Sisters’ rat-a-tat wisecracks and some visual gags are much dirtier, however, than those permitted on SNL or 30 Rock,and it comes as a bit of a shock to hear the normally ladylike Fey – who plays Kate Ellis, the older sister – mouth a torrent of barbed, off-colour penis and vagina jokes. Credit to Pell, most of them are pretty funny.

Nothing, though, tops the sustained mid-party scene in which Poehler’s younger sister Maura has to help her new-found boyfriend James (Ike Barenholtz) get rid of her  long-neglected music box. Just when they were about to have sex for the first time, James accidentally impaled himself on the ornament’s tiny ballerina, triggering its constant rotation in his rectum but muffling its tinkling Beethoven tune.

As well as being a trash-talker par excellence, Kate is a confident, bra-flashing beautician whose dissolute ways have provoked more sensible attitudes in the teenage daughter, Hayley (Madison Davernport), she’s brought up alone. Tired of her mother’s recklessness, Hayley has spent the summer away from her – Kate misunderstands where exactly – while staying in touch. At the start of the film, they face imminent homelessness.

Though grieving divorcee Maura lives as haphazardly as Kate, she is a lifelong prude who in lieu of expressing herself sexually has devoted herself to giving help to others while desperately needing it from her sister and their happily married and sexually active parents (James Brolin, Dianne Wiest).

When not working as a nurse, Maura distributes small cards printed with tritely uplifting spiritual epigraphs to all and sundry.

Kate and Maura hurry to Orlando, Florida, to confront their mom and dad for selling the suburban family home there.

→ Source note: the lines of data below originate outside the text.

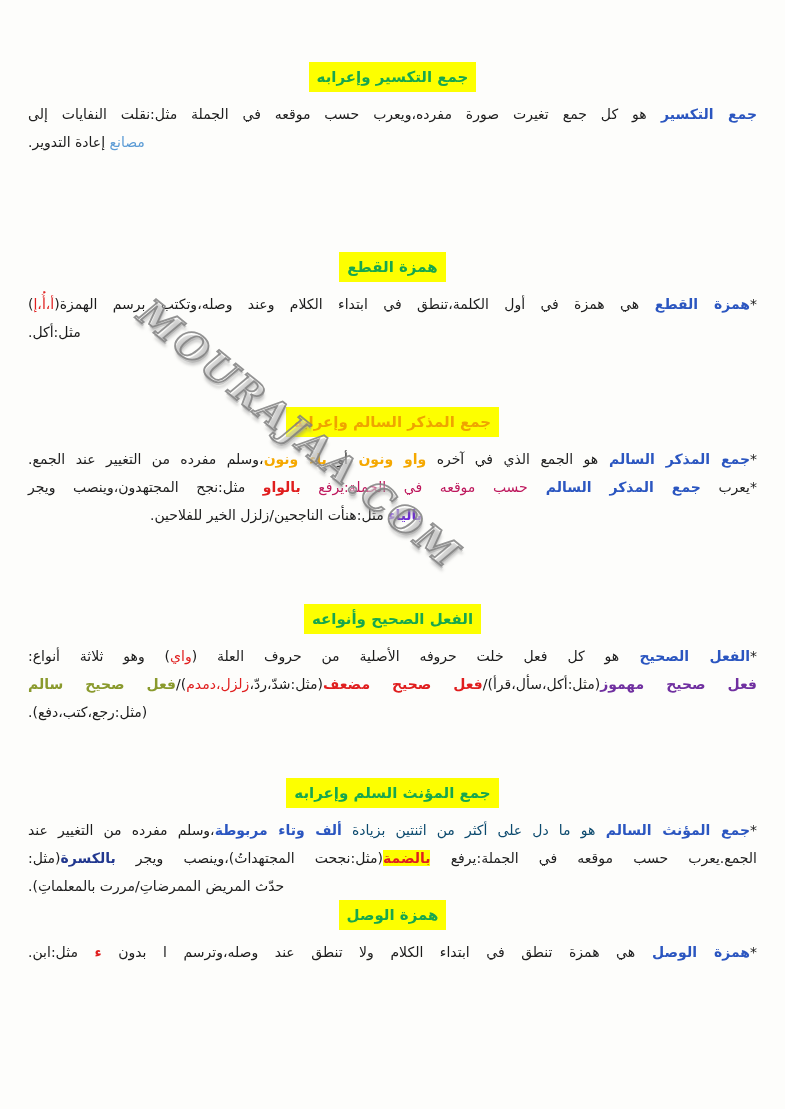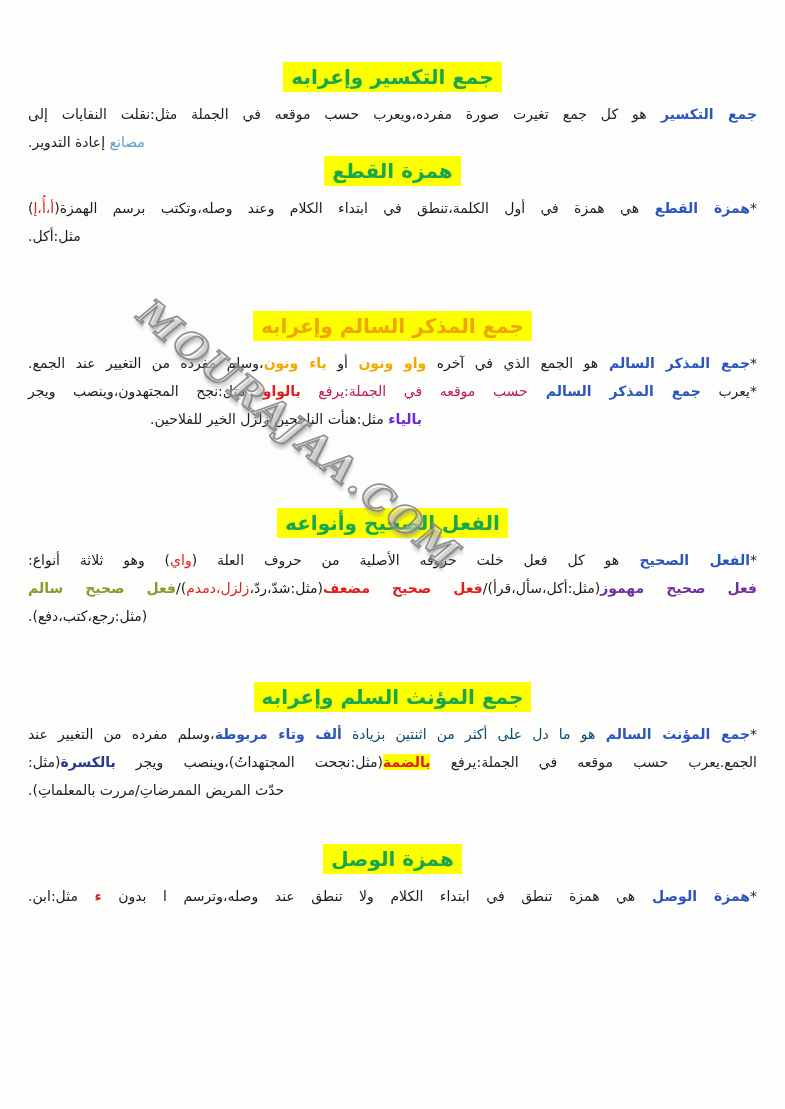--- a/index.html
+++ b/index.html
@@ -13,43 +13,43 @@
   .page {
     position:absolute; inset:0;
     background:#fdfdfb;
     padding:0 28px;
   }
   .title-row { text-align:center; margin-bottom:8px; }
   .title-hl {
     display:inline-block;
     background:#fdff00;
     font-weight:bold;
-    font-size:20px;
+    font-size:15px;
     line-height:24px;
     padding:3px 8px;
   }
   .line {
     direction:rtl;
     font-size:14px;
     line-height:28px;
     color:#1c1c1c;
   }
   .align-full { text-align:justify; text-align-last:justify; }
   .align-left { text-align:left; }
   .align-left-indent { text-align:left; padding-left:122px; }
   .b { font-weight:bold; }
   .hl { background:#fdff00; }
 
   
   .sec-broken-plural { margin-top:62px; }
-  .sec-hamzat-qat   { }
+  .sec-hamzat-qat   { margin-top:96px; }
   .sec-masc-plural  { margin-top:61px; }
   .sec-sound-verb   { margin-top:75px; }
   .sec-fem-plural   { margin-top:52px; }
-  .sec-hamzat-wasl  { margin-top:40px; }
+  .sec-hamzat-wasl  { }
 
   .watermark {
     position:absolute;
     left:158px; top:290px;
     transform:rotate(39deg);
     transform-origin:0 0;
     font-family:"DejaVu Serif", serif;
     font-style:italic;
     font-weight:bold;
     font-size:38px;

Since they can’t do much about it, the girls decide to throw the kind of big bash they used to host in their teens and invite their old high-school friends, partially to irk the smug young New York couple who have bought the property.

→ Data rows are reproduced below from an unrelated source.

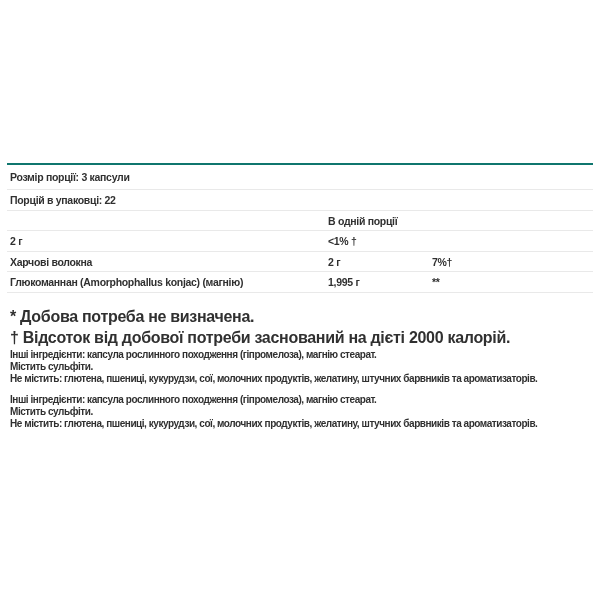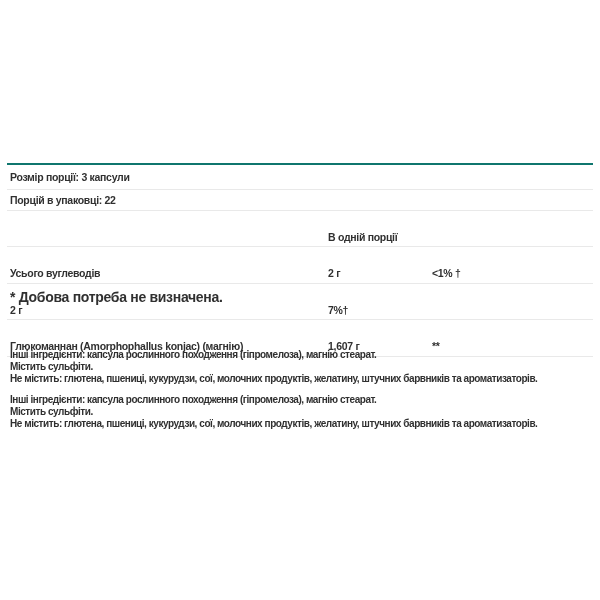--- a/index.html
+++ b/index.html
@@ -30,29 +30,28 @@
     height: 21px;
     white-space: nowrap;
   }
   .r-serving  { height: 25px; }
   .r-header   { height: 20px; }
   .r-mid      { height: 20px; }
   .grid {
     display: grid;
     grid-template-columns: 318px 104px auto;
     align-items: center;
-    margin-top: 16px;
   }
   .grid > span { display: block; white-space: nowrap; }
 
   
   .footnotes {
     position: absolute;
-    top: 287px; left: 10px; right: 6px;
-    font-size: 14px;
+    top: 306px; left: 10px; right: 6px;
+    font-size: 16px;
     letter-spacing: -0.3px;
   }
   .footnotes p { margin: 0; line-height: 21px; white-space: nowrap; }
 
   
   .ingredients {
     position: absolute;
     left: 10px; right: 4px;
     font-size: 10px;
     letter-spacing: -0.45px;
@@ -75,40 +74,41 @@
     <div class="t-row">
       <span>Порцій в упаковці: 22</span>
     </div>
 
     <div class="t-row r-header grid">
       <span></span>
       <span>В одній порції</span>
     </div>
 
     <div class="t-row grid">
-      <span>Усього вуглеводів</span>
       <span>2 г</span>
       <span>&lt;1% †</span>
     </div>
 
     <div class="t-row r-mid grid">
+      <span>Харчові волокна</span>
       <span>2 г</span>
       <span>7%†</span>
     </div>
 
     <div class="t-row grid">
       <span>Глюкоманнан (Amorphophallus konjac) (магнію)</span>
-      <span>1,607 г</span>
+      <span>1,995 г</span>
       <span>**</span>
     </div>
 
   </div>
 
   <div class="footnotes">
     <p>* Добова потреба не визначена.</p>
+    <p>† Відсоток від добової потреби заснований на дієті 2000 калорій.</p>
   </div>
 
   <div class="ingredients ing1">
     <p>Інші інгредієнти: капсула рослинного походження (гіпромелоза), магнію стеарат.</p>
     <p>Містить сульфіти.</p>
     <p>Не містить: глютена, пшениці, кукурудзи, сої, молочних продуктів, желатину, штучних барвників та ароматизаторів.</p>
   </div>
 
   <div class="ingredients ing2">
     <p>Інші інгредієнти: капсула рослинного походження (гіпромелоза), магнію стеарат.</p>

The slow-to-start shindig turns into a comic riot. Dratch hilariously recycles her party-pooping SNL character Debbie Downer. Rudolph hams it up as the supercilious realtor desperate to join the fun, having been omitted from the guest list by her high-school nemesis Kate. John Leguizamo lays it on thick as a lascivious ex-squeeze of Kate’s who brings in a musclebound dealer (deadpanning WWE star John Cena) to give the party a narcotic lift. Moynihan gives the most over-the-top performance as the tiresome class clown who loses his marbles after accidentally ingesting a noseful of cocaine.

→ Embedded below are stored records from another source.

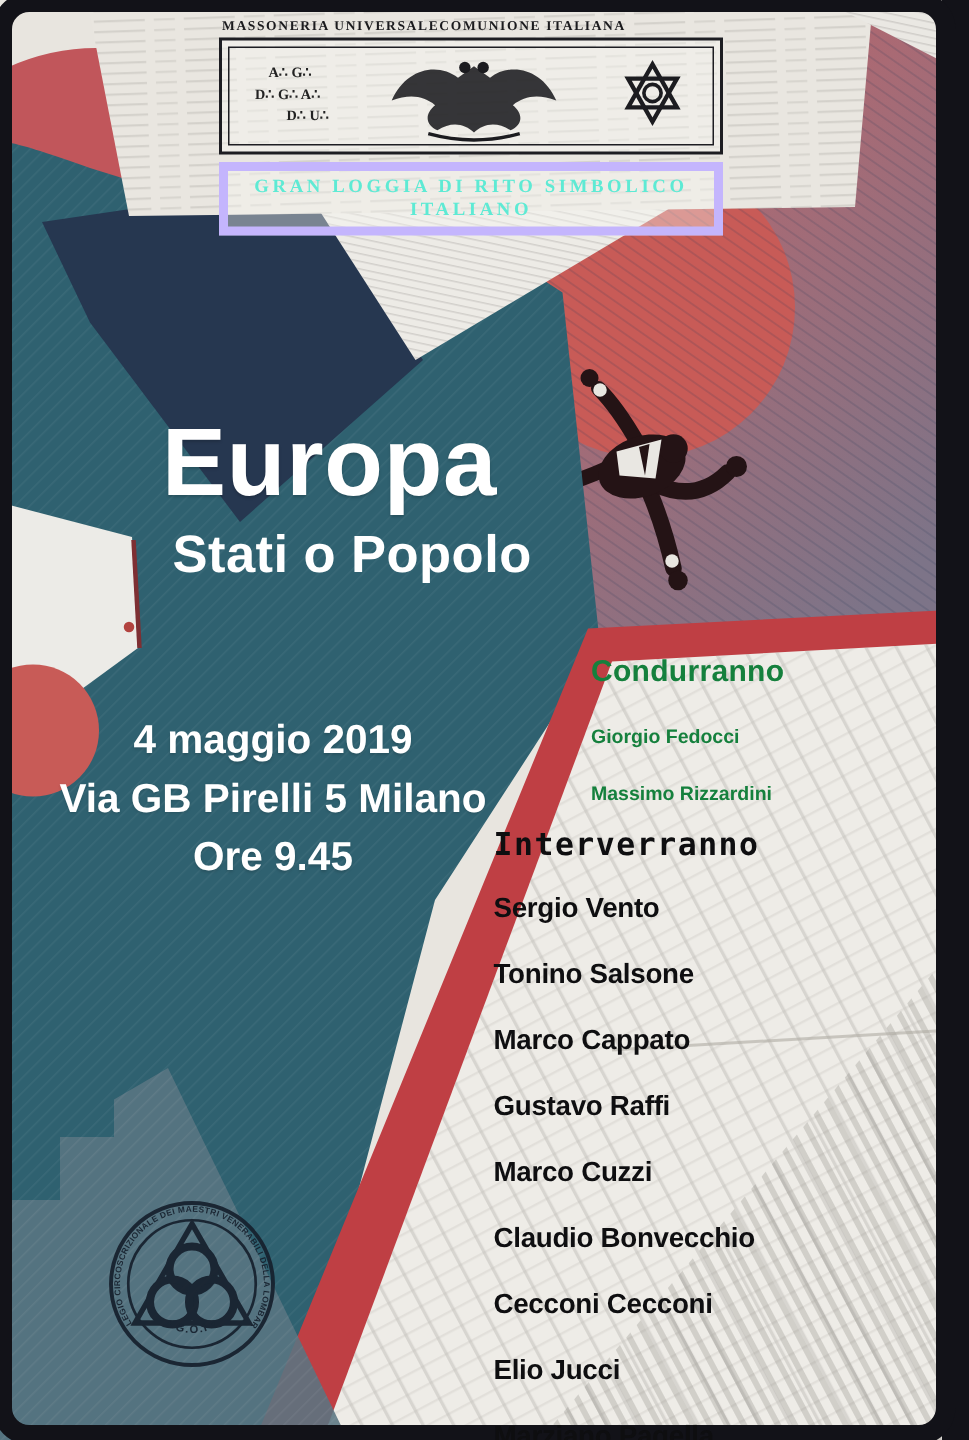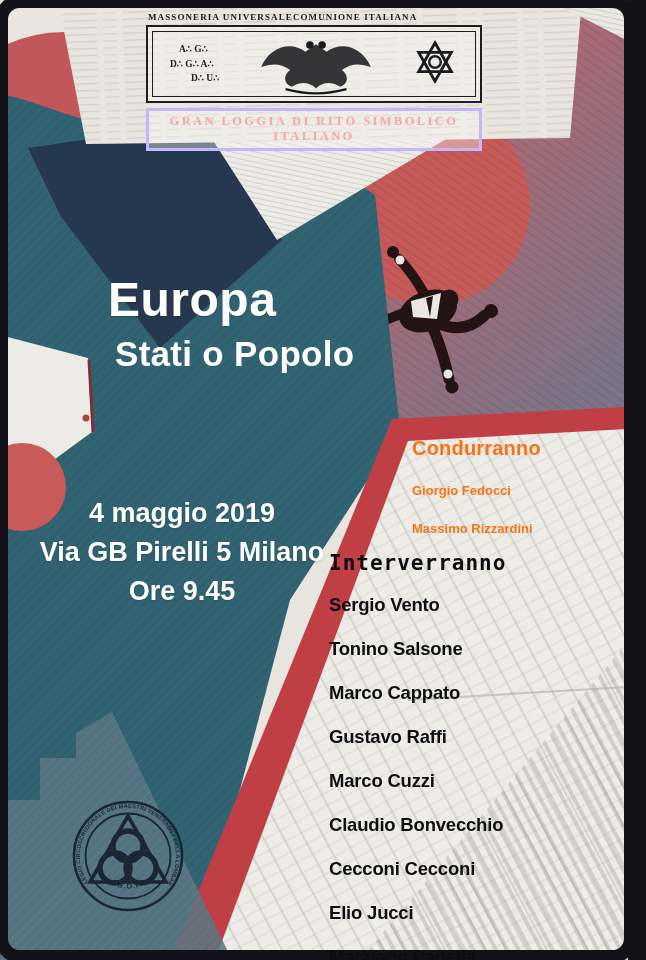--- a/index.html
+++ b/index.html
@@ -14,36 +14,36 @@
      font-family:"Liberation Serif",serif;font-weight:bold;font-size:9px;
      letter-spacing:1.1px;color:#1b1b1e;}
   .emblem-box{margin-top:3px;height:74px;border:2.5px solid #1d1d22;
      outline:1.5px solid #1d1d22;outline-offset:-7px;
      background:rgba(249,248,243,.42);display:flex;align-items:center;}
   .motto{font-family:"Liberation Serif",serif;font-weight:bold;
      font-size:9.5px;line-height:1.55;color:#222;padding-left:22px;white-space:nowrap;}
   .motto .m1{padding-left:9px;} .motto .m3{padding-left:5px;margin-left:16px;}
   .eagle-wrap{flex:1;display:flex;justify-content:center;align-items:center;}
   .star-wrap{width:46px;margin-right:22px;}
-  .emblem-banner{margin-top:5px;border:3px solid #c4b5fd;background:rgba(248,247,242,.40);
+  .emblem-banner{margin-top:5px;border:6px solid #c4b5fd;background:rgba(248,247,242,.40);
      text-align:center;font-family:"Liberation Serif",serif;font-weight:bold;
-     font-size:12.5px;letter-spacing:2.4px;color:#fca5a5;padding:3px 0 4px;}
+     font-size:12.5px;letter-spacing:2.4px;color:#5eead4;padding:3px 0 4px;}
 
   
   #title-block{left:108px;top:276px;color:#fff;}
-  #main-title{font-size:48px;font-weight:bold;line-height:1;letter-spacing:.5px;
+  #main-title{font-size:64px;font-weight:bold;line-height:1;letter-spacing:.5px;
      text-shadow:0 1px 2px rgba(0,0,0,.18);}
   #sub-title{font-size:35px;font-weight:bold;margin:10px 0 0 7px;letter-spacing:.3px;}
 
   
-  #event-block{left:12px;top:494px;width:340px;text-align:center;color:#fff;
+  #event-block{left:12px;top:474px;width:340px;text-align:center;color:#fff;
      font-size:27px;font-weight:bold;line-height:1.45;text-shadow:0 1px 2px rgba(0,0,0,.15);}
 
   
-  #moderators{left:412px;top:437px;color:#f97316;}
+  #moderators{left:394px;top:437px;color:#15803d;}
   #moderators .heading{font-size:20px;font-weight:800;letter-spacing:.2px;margin-bottom:13px;}
   #moderators .person{font-size:13px;font-weight:bold;margin-bottom:12px;margin-top:23px;}
 
   
   #speakers{left:329px;top:551px;color:#0e0e10;}
   #speakers .heading{font-family:"DejaVu Sans Mono",monospace;font-size:21px;
      font-weight:bold;letter-spacing:1px;margin-bottom:19px;}
   #speakers .person{font-size:18.5px;font-weight:bold;margin-bottom:22px;letter-spacing:-.2px;}
 </style>
 </head>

Until James’s mishap occurs, Barenholtz’s cliché-foiling hunk and a demure Korean pedicurist (Greta Lee), subjected early on to some mock-racist linguistic satire by Poehler (breaking into her SNL persona), are the only characters that confound expectations.

The party serves, of course, to teach Kate and Maura that it’s high time they grew up and took responsibility for themselves – in Kate’s case, herself and Hayley. The comedy’s strength resides in the sisters needing to exchange their values as the unfolding chaos begins to resemble a macrocosmic version of their private lives. When Kate discovers where Hayley spent the summer, a massive rift opens between the sisters – Pell and director Jason Moore finding a striking visual metaphor for it. This broaches sobering – and welcome – issues of trust and betrayal, but so tardily that their resolution strikes a discordant note.

Moore, an experienced Broadway director, otherwise guides Sisters splashily but without any indications of personal style, but none is really expected on this kind of writer-driven project nor would it have enhanced its box-office prospects. The technical credits are fine; the hard-partying soundtrack generic.

Production company: Little Stranger

Worldwide distribution: Universal, www.universalpictures.com

Producers: Jay Roach, Tina Fey, Eric Gurian

Executive producers: Brian Bell, Amy Poehler, Jeff Richmond

Screenplay: Paula Pell

Cinematography: Barry Peterson

Production design: Richard Hoover

Editor: Lee Haxall

Music: Christophe Beck

Website: www.sistersfilm.com

Main cast: Tina Fey, Amy Poehler, Ike Barinholtz, Madison Davenport, Dianne Wiest, James Brolin, Maya Rudolph, Bobby Moynihan, Kate McKinnon, Greta Lee, John Cena, John Leguizamo. Rachel Dratch, Chris Parnell.